* Directions *
Copy out exactly the lines from the one containing "line-height: 80px;" through the end of the records, and no pictures.

* Extracted information *

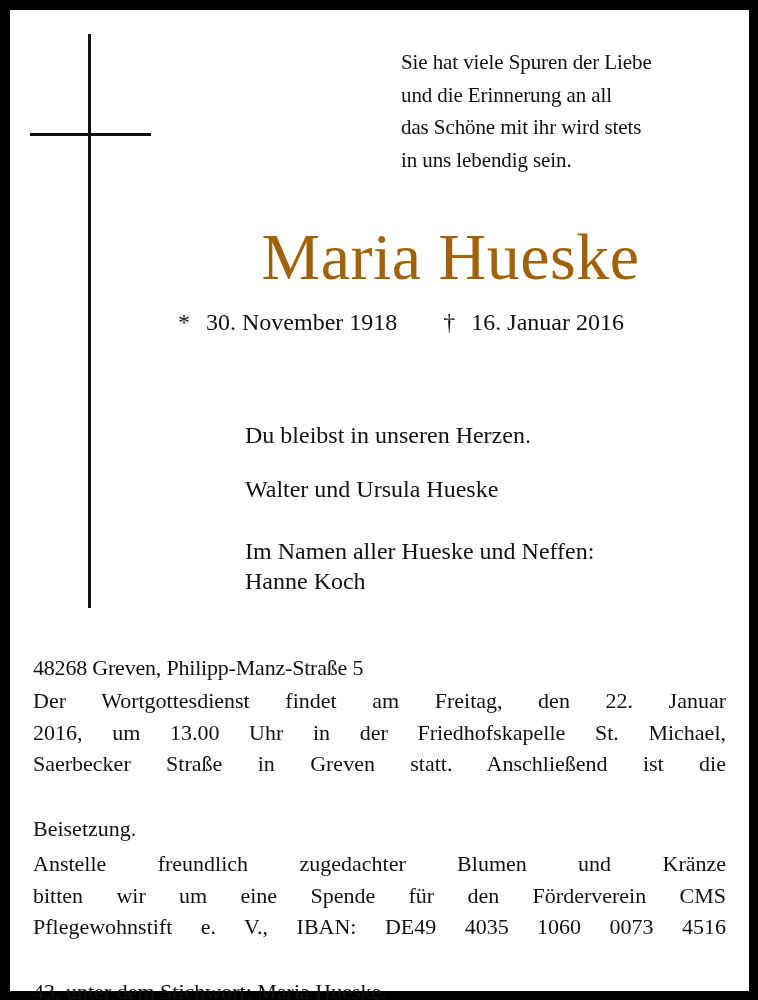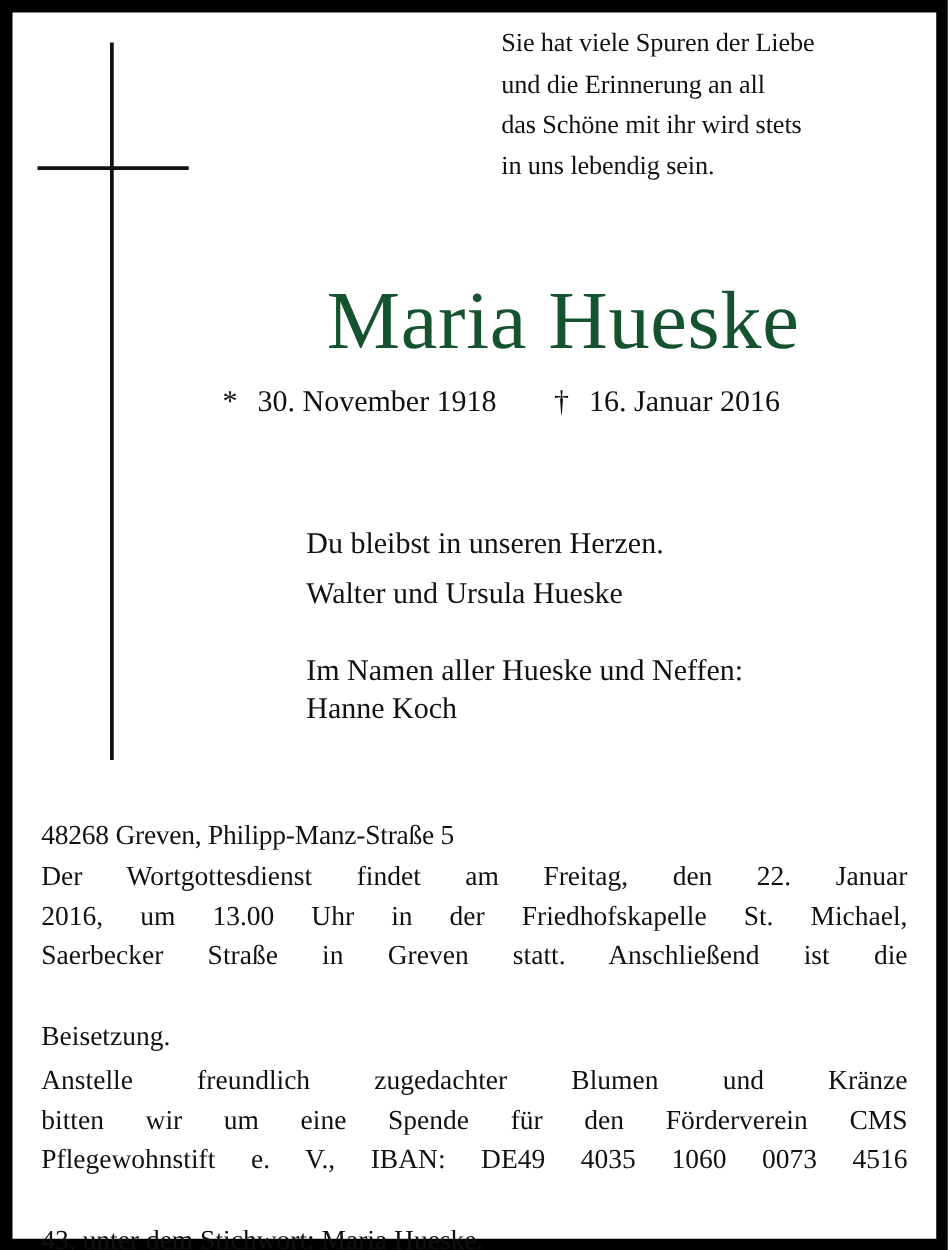--- a/index.html
+++ b/index.html
@@ -42,7 +42,7 @@
     .verse {
       position: absolute;
       left: 391px;
-      top: 8px;
+      top: 36px;
       font-size: 21px;
       line-height: 32.5px;
       letter-spacing: -0.1px;

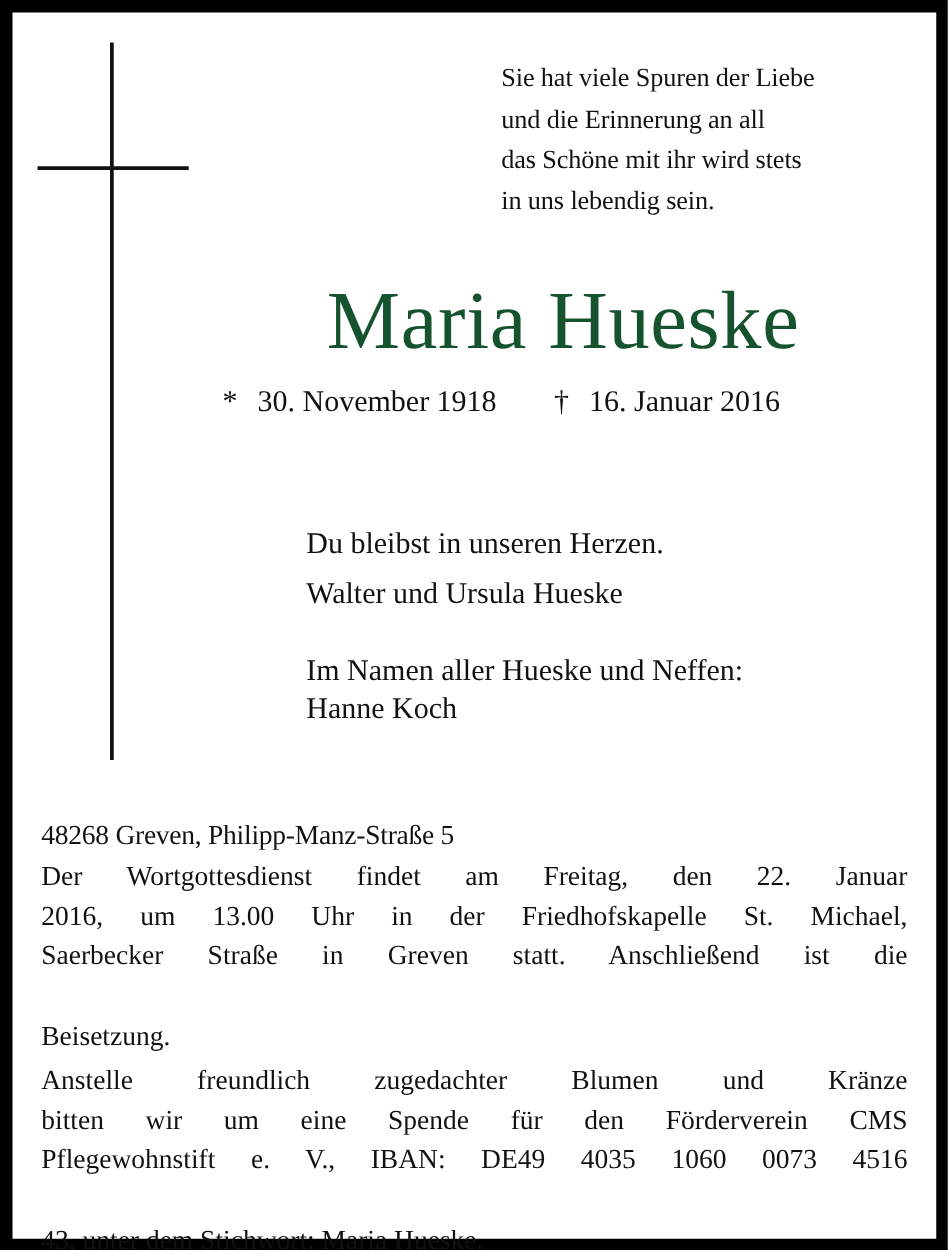--- a/index.html
+++ b/index.html
@@ -61,7 +61,7 @@
       line-height: 80px;
       letter-spacing: 0.5px;
       white-space: nowrap;
-      color: #14532d;
+      color: #a16207;
     }
     .dates {
       position: absolute;

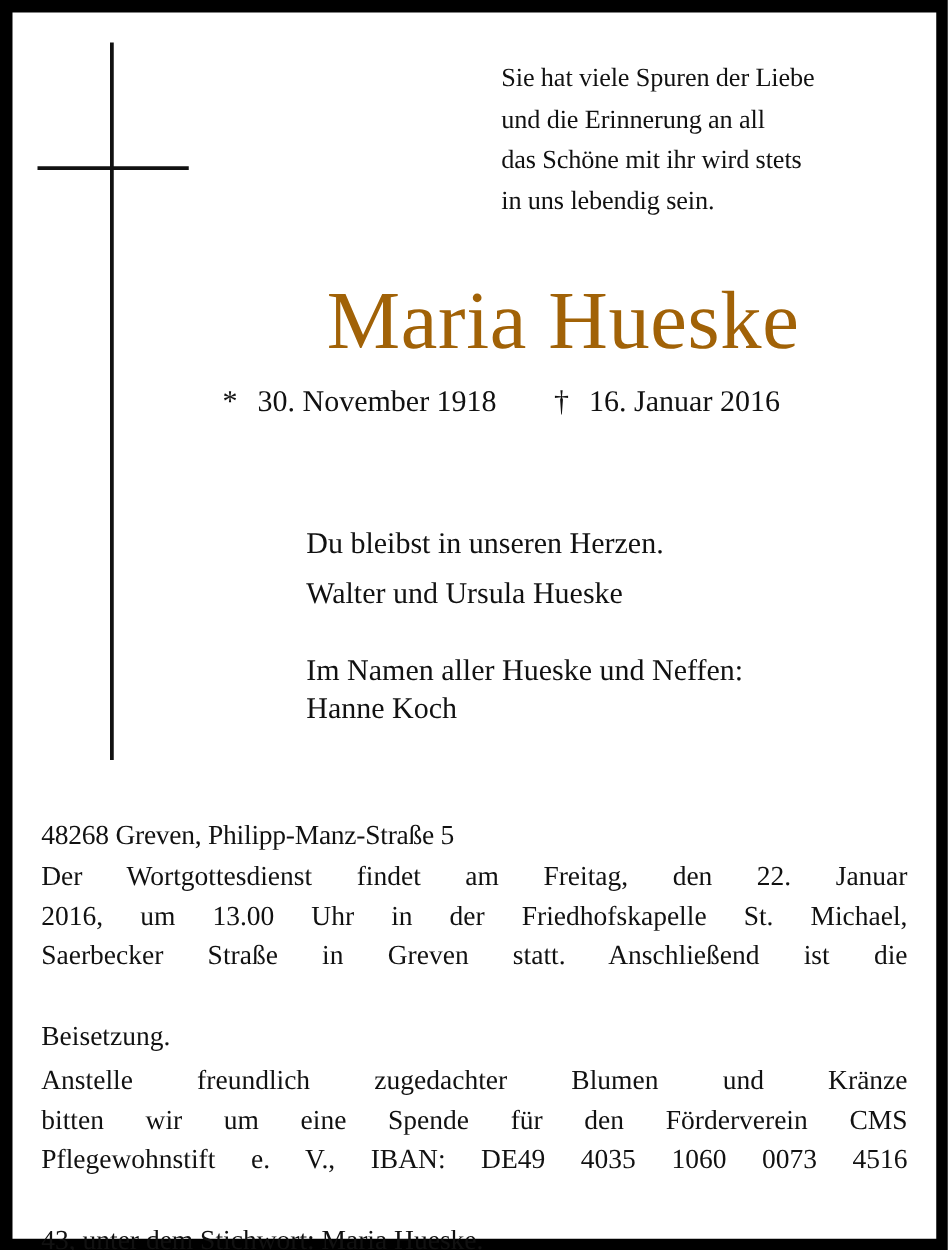--- a/index.html
+++ b/index.html
@@ -81,7 +81,7 @@
       white-space: nowrap;
     }
     .mourners .line { line-height: 30px; }
-    .mourners .l1 { margin-bottom: 10px; font-family: Liberation Serif, serif; }
+    .mourners .l1 { margin-bottom: 24px; font-family: Liberation Serif, serif; }
     .mourners .l2 { margin-bottom: 32px; }
     .bottom {
       position: absolute;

* Answer *
       line-height: 80px;
       letter-spacing: 0.5px;
       white-space: nowrap;
-      color: #14532d;
+      color: #a16207;
     }
     .dates {
       position: absolute;

--- a/index.html
+++ b/index.html
@@ -81,7 +81,7 @@
       white-space: nowrap;
     }
     .mourners .line { line-height: 30px; }
-    .mourners .l1 { margin-bottom: 10px; font-family: Liberation Serif, serif; }
+    .mourners .l1 { margin-bottom: 24px; font-family: Liberation Serif, serif; }
     .mourners .l2 { margin-bottom: 32px; }
     .bottom {
       position: absolute;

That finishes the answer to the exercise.